[PATCH] D159105: [analyzer] ArrayBoundCheckerV2 should check the region for taint as well

Balázs Benics via Phabricator via cfe-commits cfe-commits at lists.llvm.org
Fri Sep 1 04:13:37 PDT 2023


steakhal added a comment.

In D159105#4633864 <https://reviews.llvm.org/D159105#4633864>, @donat.nagy wrote:

> As I thought more about this commit I realized that I have two vague but significant concerns. I'm sorry that I wasn't able to describe these before you started to dig into the details of the heuristics.
>
> (1) I don't think that code like `int *ptr; scanf("%ld", &ptr);` should be covered by an ArrayBound checker: this is not just a "be careful with the value of the index" issue, but a raw pointer that's completely controlled by an untrusted source.
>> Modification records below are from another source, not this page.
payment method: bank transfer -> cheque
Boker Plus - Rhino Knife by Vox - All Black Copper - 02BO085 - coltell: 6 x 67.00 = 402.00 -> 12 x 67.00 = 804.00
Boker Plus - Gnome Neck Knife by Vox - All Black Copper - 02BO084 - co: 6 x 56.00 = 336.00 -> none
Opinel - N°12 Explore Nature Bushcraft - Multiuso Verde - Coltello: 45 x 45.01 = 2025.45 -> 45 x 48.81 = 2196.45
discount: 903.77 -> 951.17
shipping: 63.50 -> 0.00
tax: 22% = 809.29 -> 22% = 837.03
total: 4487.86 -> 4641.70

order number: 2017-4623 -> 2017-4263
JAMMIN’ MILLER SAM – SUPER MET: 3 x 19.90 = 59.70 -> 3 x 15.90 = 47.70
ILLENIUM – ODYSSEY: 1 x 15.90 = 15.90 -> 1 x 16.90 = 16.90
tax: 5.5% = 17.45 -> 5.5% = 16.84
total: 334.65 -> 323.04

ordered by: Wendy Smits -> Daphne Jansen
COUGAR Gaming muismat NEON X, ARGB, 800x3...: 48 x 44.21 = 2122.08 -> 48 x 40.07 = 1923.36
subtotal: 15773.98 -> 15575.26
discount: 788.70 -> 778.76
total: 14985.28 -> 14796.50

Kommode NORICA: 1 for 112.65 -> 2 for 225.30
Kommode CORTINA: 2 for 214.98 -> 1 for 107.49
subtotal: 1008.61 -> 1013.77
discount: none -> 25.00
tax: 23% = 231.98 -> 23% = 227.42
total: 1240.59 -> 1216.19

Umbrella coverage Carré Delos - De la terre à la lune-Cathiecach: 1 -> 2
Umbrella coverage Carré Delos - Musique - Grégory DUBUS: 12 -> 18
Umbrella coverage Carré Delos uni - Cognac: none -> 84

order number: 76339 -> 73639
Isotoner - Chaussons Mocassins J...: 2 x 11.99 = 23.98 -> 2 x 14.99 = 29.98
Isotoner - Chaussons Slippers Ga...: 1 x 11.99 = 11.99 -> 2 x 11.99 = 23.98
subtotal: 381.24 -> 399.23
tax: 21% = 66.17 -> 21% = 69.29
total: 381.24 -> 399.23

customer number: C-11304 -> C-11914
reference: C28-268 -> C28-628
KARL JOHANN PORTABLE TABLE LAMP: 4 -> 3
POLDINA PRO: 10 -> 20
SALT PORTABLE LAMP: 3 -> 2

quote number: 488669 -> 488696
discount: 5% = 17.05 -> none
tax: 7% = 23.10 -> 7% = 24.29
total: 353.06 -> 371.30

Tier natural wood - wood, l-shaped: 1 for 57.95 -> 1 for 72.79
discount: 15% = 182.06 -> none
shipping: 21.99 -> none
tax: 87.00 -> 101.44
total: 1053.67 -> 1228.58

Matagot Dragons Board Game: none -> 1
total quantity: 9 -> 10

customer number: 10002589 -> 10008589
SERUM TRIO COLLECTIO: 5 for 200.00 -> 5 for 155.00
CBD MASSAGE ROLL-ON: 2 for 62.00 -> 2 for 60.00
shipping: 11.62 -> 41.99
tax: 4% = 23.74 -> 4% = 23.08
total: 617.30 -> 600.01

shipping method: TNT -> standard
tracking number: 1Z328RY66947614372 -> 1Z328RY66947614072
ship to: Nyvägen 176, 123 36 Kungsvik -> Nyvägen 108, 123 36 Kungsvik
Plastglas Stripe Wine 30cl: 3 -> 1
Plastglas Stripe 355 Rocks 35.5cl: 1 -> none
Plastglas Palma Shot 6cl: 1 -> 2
I'd try to cover this kind of bug with either the StdLibrary checker or a small new checker [or perhaps just a clang-tidy check] which would report pointers coming from `scanf` or other user input even if it doesn't see a dereference of the pointer value.
>
> (2) Taintedness of a memory region (i.e. `isTainted(state, location)` where `location` is presumably a `MemRegionVal`) is poorly defined and might mean three different things:
> (a) **The 'begin' pointer value of the region is tainted** (controlled by an untrusted source). This may be a "we're already dead" situation (e.g. the pointer is an arbitrary value from `scanf`) or something completely harmless (we are examining something like the second subscript operator in `large_array[user_input].field[idx]` after verifying that the first subscript with the tainted index is valid), but in either case, the reliability of the 'begin' pointer should not affect the comparison between the region extent and the index value.
> (b)** The extent of the region is tainted** (controlled by an untrusted source, e.g. it's an user input string with an unknown length). In this case it's reasonable to turn on the "paranoid" comparison mode -- however, this situation should be recorded by marking the //extent symbol// of the region as tainted instead of marking the region itself as tainted. I'd be happy to see a commit that ensures that the extent symbol of user input strings is tainted and its taintedness is handled in ArrayBoundsV2.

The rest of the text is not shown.